There were gender differences with men reporting higher self-efficacy and lower test anxiety across all of the ST conditions. This is consistent with a large body of research in science education illustrating that women have lower self-efficacy and higher test-anxiety than men in their introductory-level college science courses (Cavallo et al. 2004; Glynn et al. 2009). However, these differences did not translate to differences in performance,Footnote 1 calling into question, at least for this group of students, the stereotype threat explanation in which negative motivational states interfere with cognitive performance during testing. Although these gender differences in self-efficacy and test-anxiety did not result in gender differences in performance for this group of students, it may impact the women’s performance later down the road in more advanced chemistry courses. In addition, these differences may be enough to keep women from persisting and participating in chemistry. Thus these differences in self-efficacy and test-anxiety should be addressed.

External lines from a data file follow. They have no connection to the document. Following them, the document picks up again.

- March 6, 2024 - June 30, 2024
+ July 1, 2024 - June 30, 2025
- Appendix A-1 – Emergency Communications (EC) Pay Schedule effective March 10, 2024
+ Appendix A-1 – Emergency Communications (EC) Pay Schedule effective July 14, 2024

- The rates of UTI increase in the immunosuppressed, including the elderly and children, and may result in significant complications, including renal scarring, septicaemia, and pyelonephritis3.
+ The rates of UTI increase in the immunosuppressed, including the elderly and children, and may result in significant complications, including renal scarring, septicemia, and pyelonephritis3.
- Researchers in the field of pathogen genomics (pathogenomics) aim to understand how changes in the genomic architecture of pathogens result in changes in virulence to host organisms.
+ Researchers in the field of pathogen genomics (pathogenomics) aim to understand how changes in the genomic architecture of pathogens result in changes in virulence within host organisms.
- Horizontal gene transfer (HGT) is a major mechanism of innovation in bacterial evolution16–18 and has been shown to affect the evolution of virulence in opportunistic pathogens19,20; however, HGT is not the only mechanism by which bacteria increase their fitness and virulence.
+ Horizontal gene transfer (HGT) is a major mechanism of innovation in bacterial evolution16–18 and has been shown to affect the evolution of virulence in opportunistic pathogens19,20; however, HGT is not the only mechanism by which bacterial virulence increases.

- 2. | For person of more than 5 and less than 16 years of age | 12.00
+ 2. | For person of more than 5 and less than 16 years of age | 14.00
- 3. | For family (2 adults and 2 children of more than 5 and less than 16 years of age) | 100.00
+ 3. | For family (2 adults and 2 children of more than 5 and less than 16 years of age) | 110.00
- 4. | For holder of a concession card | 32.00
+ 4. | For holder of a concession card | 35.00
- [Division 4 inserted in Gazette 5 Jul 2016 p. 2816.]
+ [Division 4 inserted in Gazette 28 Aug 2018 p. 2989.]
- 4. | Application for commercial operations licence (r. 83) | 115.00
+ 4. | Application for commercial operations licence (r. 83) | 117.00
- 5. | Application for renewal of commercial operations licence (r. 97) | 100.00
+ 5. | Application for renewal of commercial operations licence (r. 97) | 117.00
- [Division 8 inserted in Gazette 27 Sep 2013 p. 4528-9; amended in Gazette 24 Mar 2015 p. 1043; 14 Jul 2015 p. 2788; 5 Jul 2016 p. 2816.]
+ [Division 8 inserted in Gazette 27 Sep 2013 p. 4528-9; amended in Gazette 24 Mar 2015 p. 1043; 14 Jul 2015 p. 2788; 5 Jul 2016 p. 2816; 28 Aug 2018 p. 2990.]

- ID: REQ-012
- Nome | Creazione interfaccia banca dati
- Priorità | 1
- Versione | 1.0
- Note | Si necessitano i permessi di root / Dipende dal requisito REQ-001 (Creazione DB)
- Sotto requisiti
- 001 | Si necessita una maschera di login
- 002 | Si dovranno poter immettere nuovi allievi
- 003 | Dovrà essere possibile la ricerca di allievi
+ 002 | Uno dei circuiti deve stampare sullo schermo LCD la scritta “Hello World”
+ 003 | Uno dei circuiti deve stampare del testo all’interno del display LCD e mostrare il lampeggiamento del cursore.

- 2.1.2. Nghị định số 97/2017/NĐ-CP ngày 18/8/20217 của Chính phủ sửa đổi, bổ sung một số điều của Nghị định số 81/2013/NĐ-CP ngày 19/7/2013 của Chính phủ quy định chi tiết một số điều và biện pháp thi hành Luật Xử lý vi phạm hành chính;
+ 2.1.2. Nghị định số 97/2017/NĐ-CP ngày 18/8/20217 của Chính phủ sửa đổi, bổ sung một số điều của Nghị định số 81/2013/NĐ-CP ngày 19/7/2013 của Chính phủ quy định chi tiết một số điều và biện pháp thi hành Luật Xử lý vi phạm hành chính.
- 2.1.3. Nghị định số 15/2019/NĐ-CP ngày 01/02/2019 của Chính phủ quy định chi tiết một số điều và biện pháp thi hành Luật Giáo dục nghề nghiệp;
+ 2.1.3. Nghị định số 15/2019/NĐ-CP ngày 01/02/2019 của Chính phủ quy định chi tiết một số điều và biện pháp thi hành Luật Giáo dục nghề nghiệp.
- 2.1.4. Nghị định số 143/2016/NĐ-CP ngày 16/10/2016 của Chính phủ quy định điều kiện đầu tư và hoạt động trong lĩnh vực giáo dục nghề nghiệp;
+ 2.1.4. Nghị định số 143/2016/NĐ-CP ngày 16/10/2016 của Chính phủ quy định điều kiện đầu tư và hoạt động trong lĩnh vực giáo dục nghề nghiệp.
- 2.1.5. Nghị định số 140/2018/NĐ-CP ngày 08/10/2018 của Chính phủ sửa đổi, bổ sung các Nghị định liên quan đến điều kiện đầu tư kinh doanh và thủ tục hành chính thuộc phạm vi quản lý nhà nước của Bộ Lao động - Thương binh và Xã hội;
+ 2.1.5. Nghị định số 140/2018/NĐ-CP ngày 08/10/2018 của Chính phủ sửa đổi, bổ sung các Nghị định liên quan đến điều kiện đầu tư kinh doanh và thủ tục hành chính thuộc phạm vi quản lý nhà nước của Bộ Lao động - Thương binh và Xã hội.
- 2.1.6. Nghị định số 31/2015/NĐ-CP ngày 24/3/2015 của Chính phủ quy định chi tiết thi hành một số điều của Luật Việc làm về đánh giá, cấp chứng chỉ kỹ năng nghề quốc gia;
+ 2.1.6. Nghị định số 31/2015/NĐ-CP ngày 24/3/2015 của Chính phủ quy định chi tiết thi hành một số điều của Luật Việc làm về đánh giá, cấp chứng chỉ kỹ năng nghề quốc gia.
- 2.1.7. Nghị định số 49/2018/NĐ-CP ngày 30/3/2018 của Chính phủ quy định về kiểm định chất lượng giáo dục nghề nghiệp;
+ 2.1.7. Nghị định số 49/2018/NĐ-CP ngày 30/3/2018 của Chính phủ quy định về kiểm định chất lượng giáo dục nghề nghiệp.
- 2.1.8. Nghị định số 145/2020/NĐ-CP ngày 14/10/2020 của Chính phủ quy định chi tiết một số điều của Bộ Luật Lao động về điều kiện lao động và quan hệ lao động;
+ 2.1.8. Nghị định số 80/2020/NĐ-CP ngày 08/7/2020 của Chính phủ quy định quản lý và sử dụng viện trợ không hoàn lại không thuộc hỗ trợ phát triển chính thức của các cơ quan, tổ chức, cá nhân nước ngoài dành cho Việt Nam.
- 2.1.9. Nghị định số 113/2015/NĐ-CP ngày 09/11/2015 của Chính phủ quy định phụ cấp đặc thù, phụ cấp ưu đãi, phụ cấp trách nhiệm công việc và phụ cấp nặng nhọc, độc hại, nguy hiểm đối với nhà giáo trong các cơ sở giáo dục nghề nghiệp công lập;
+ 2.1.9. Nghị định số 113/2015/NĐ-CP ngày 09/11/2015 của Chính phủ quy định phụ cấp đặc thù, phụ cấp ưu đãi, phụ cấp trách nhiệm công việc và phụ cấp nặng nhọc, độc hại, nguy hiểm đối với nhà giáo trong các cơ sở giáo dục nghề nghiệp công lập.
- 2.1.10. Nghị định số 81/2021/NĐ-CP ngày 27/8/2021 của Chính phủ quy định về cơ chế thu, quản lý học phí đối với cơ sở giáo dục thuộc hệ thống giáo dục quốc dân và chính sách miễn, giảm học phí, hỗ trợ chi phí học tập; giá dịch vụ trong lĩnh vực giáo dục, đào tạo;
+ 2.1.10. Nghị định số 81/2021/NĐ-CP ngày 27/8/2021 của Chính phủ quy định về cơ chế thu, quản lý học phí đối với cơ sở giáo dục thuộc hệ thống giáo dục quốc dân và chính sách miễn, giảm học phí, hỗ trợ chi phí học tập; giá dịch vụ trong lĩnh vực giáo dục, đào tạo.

Although not a large number of women, the qualitative findings indicated that more women than men believed in innate differences between men and women. In addition, women were more likely than men to be expectant of gender differences in opportunities in science. These could have contributed to women’s lower self-efficacy and higher test-anxiety.
Although the chemistry problems that were given to the students were confirmed to be at the appropriate level for the students, the mean score on the chemistry problems for all the students was 5.2 out of 10 points, indicating that students scored at about 50 %. Therefore, the problems were not too easy or too difficult. However, we know little from the ST research about how ST impacts student performance on tasks beyond basic classroom testing. What is not yet known is how males and females perform in non-testing scenarios, such as authentic class projects, which may reflect ST effects.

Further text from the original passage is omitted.